These experiences convinced him of the need for an Australian Linux conference, so he decided to organize one. Part of the process involved visiting a number of Australian user groups to recruit attendees; the most common question he got was something like "why would I go to a Linux conference?" At the time, most people working with Linux were students and hobbyists who were developing free software in their spare time. It was hard to explain to them why a Linux-specific gathering would be cool; he could mention speakers and talks and such, but that is missing the forest for the trees. The job is even harder, he said, when the conference in question doesn't actually exist yet.

Beyond attendees, he also needed speakers. That required paying for long-distance travel and more — a challenge. The first speaker he invited was, of course, Miller. In the end, Hall, Federico Mena Quintero, and Carsten "Rasterman" Haitzler also agreed to come. The old story that he funded the whole thing on his credit card turns out to be true; at one point he got a call from American Express and had to fax them a copy of his bank statement to show that he could pay the bill.

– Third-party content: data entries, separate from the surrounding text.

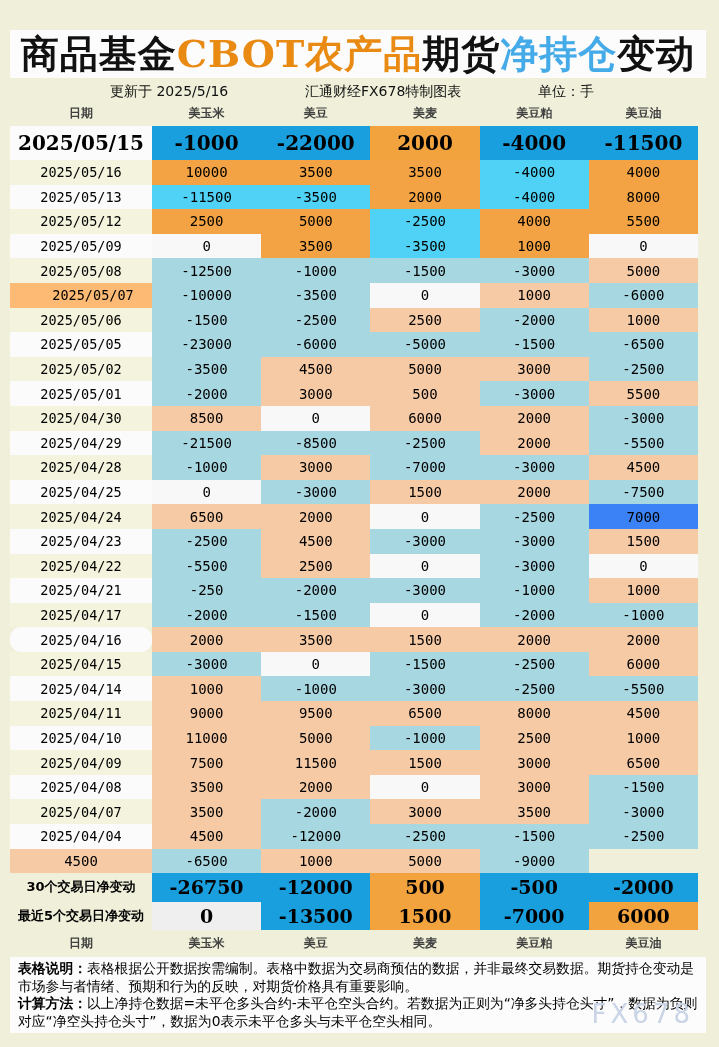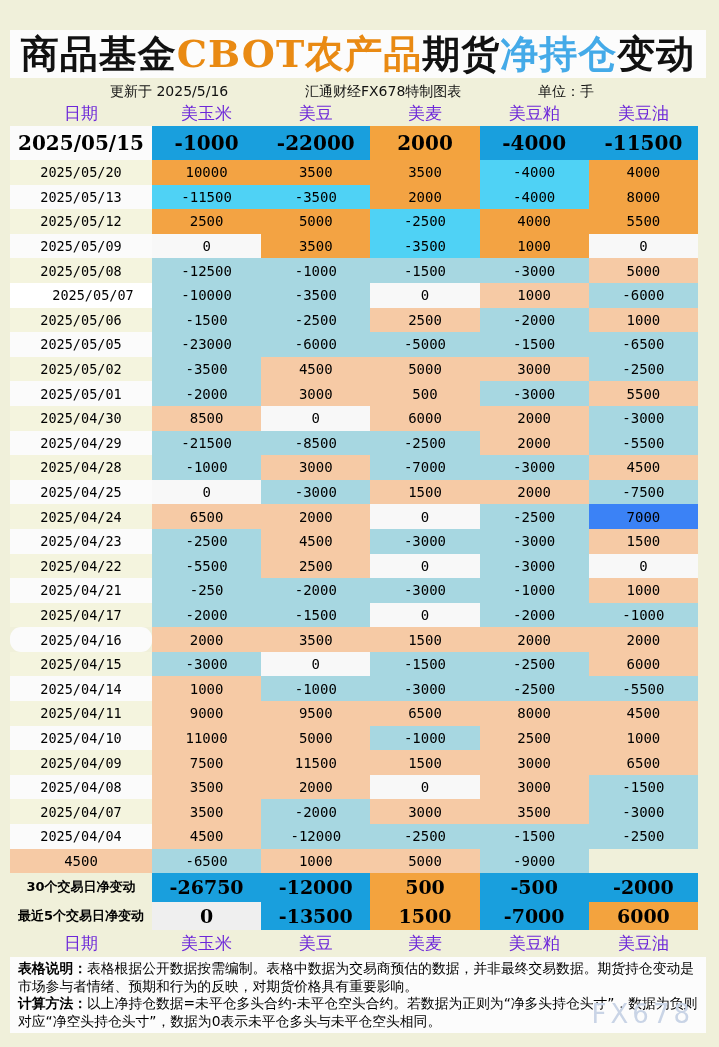"日期" .hdr .hcell { color: #6d28d9 -> #404040; font-size: 17px -> 12px; font-weight: normal -> bold }
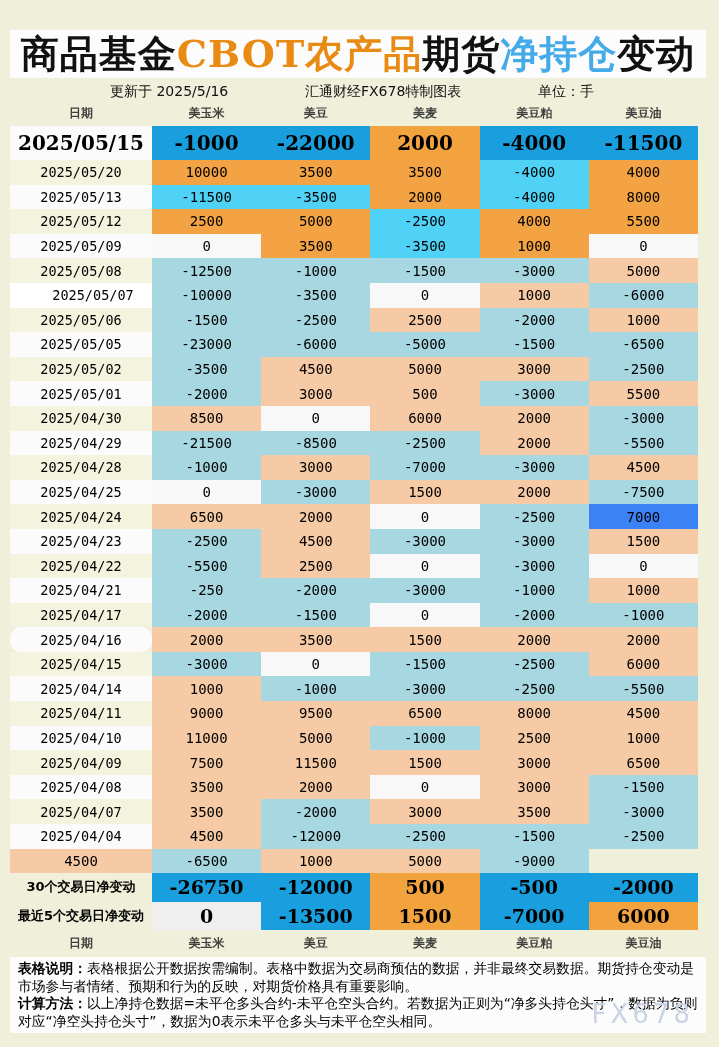"2025/05/20" div.cell { text: 2025/05/20 -> 2025/05/16 }
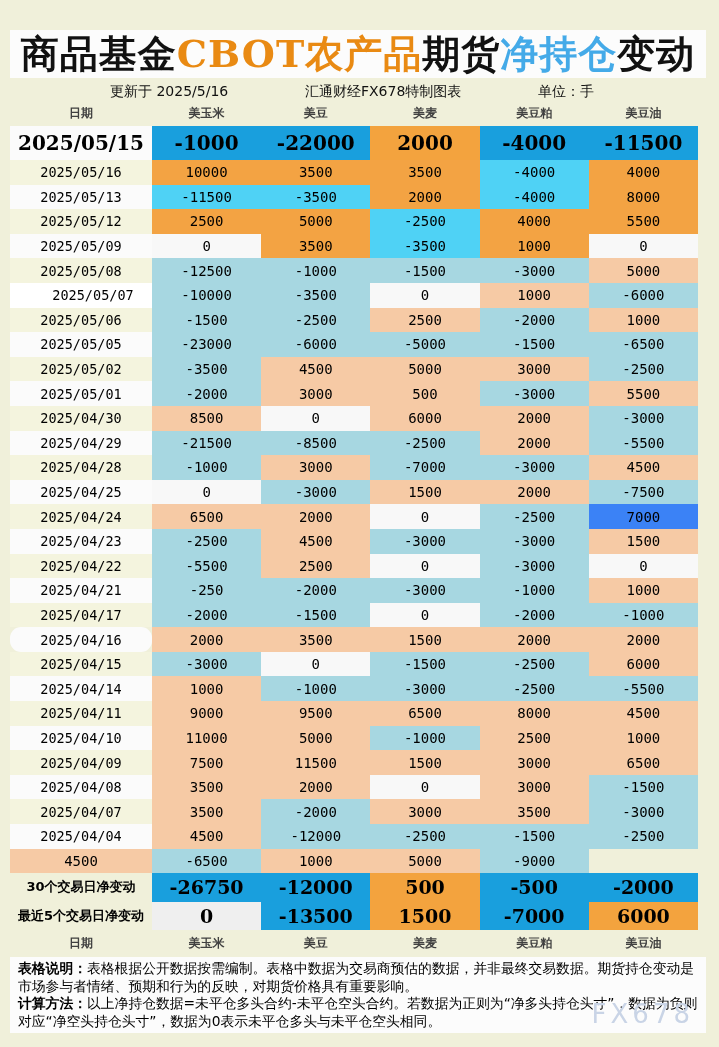"2025/05/07" div.cell { background: #ffffff -> #fdba74 }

The actual conference had no WiFi network (this was 1999, after all), so somebody printed the Slashdot front page every day and posted it at the venue. The last time slot was kept empty so that the best three talks could be chosen to be presented again — a tradition that LCA kept for some years. There was, naturally, no video. The conference did include some tutorial sessions, for which the materials had been requested from the speakers two weeks before the event. That didn't happen, so a lot of last-minute copying had to be done; that was a problem, since the school term was starting and all of the copy shops were fully booked. So 400 book copies were made by a group of volunteers feeding money into a set of coin-operated copy machines.

Andrew Tridgell brought a big machine with three CD burners, which were used to crank out copies of the conference proceedings — a process that took about two days. As the event began, somebody complained about the lack of a conference T-shirt, to which Russell answered something like "I am so tired right now" and the person went away. But then somebody bought a bunch of white shirts and found a silkscreen printer at the university; they then proceeded to crank out a set of shirts featuring the front page of the conference web site.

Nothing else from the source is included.